======== SUPPLIED DATA
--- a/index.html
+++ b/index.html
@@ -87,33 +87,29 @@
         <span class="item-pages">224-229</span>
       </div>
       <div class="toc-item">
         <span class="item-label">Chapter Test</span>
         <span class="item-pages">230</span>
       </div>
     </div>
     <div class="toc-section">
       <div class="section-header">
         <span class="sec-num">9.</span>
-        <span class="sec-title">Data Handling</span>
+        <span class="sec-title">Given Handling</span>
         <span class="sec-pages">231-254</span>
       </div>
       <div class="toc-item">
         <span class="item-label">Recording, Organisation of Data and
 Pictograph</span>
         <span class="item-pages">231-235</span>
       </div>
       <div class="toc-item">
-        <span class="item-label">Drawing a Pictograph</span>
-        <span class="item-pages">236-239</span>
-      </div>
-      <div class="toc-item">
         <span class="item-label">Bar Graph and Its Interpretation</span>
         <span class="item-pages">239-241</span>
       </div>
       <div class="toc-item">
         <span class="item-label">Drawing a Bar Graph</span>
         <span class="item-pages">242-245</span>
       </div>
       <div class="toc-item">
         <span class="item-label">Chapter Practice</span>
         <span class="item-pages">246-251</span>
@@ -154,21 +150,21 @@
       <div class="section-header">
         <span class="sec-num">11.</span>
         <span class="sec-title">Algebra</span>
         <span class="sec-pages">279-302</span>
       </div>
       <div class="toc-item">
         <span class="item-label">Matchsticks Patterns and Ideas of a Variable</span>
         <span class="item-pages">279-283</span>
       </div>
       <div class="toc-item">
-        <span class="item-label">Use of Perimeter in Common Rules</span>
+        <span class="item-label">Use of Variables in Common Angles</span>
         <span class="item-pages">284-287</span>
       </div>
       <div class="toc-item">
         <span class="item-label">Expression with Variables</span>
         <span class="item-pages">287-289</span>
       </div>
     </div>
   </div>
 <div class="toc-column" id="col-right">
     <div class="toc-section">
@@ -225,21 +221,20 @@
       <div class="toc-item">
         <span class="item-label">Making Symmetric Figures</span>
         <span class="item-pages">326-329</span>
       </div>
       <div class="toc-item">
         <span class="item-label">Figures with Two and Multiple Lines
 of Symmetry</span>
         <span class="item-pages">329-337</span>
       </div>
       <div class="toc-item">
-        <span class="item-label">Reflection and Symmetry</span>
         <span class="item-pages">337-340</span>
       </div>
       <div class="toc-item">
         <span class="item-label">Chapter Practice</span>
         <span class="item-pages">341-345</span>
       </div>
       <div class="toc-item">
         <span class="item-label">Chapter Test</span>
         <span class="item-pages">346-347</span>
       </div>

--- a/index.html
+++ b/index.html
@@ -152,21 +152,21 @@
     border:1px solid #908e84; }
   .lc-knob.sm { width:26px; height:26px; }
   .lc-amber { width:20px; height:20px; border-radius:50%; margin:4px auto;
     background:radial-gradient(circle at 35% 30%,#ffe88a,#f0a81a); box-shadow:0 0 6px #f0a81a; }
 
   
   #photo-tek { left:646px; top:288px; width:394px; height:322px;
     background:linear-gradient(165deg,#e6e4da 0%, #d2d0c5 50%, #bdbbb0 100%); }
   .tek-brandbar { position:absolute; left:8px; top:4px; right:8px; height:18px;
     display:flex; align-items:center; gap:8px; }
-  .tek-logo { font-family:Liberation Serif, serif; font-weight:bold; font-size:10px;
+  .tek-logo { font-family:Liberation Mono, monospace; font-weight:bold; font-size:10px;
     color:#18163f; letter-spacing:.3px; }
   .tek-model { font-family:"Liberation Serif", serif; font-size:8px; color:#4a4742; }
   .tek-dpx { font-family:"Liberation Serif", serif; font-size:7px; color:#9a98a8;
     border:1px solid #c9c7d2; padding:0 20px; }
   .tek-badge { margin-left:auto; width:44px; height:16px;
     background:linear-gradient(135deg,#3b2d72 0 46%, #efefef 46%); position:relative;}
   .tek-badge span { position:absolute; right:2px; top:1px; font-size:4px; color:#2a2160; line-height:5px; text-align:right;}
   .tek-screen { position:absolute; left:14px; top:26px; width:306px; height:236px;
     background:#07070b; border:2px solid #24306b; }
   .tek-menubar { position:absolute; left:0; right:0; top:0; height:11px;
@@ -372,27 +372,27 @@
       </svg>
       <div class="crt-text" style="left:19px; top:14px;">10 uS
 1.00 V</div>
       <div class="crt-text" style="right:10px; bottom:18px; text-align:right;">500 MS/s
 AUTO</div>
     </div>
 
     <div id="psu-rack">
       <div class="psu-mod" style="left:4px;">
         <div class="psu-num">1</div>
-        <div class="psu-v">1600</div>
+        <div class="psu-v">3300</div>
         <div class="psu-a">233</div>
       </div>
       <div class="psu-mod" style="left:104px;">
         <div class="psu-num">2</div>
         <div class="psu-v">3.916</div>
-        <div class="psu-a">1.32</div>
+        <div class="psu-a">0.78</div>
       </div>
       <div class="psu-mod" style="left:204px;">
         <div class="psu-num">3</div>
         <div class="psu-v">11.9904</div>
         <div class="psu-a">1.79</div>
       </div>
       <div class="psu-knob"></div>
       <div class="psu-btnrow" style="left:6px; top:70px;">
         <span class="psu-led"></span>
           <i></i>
================
WORK REQUIRED>
Each line above that contains the word "text" should be copied.

RESULT OF THE EXERCISE>
   .tek-badge span { position:absolute; right:2px; top:1px; font-size:4px; color:#2a2160; line-height:5px; text-align:right;}
       <div class="crt-text" style="left:19px; top:14px;">10 uS
       <div class="crt-text" style="right:10px; bottom:18px; text-align:right;">500 MS/s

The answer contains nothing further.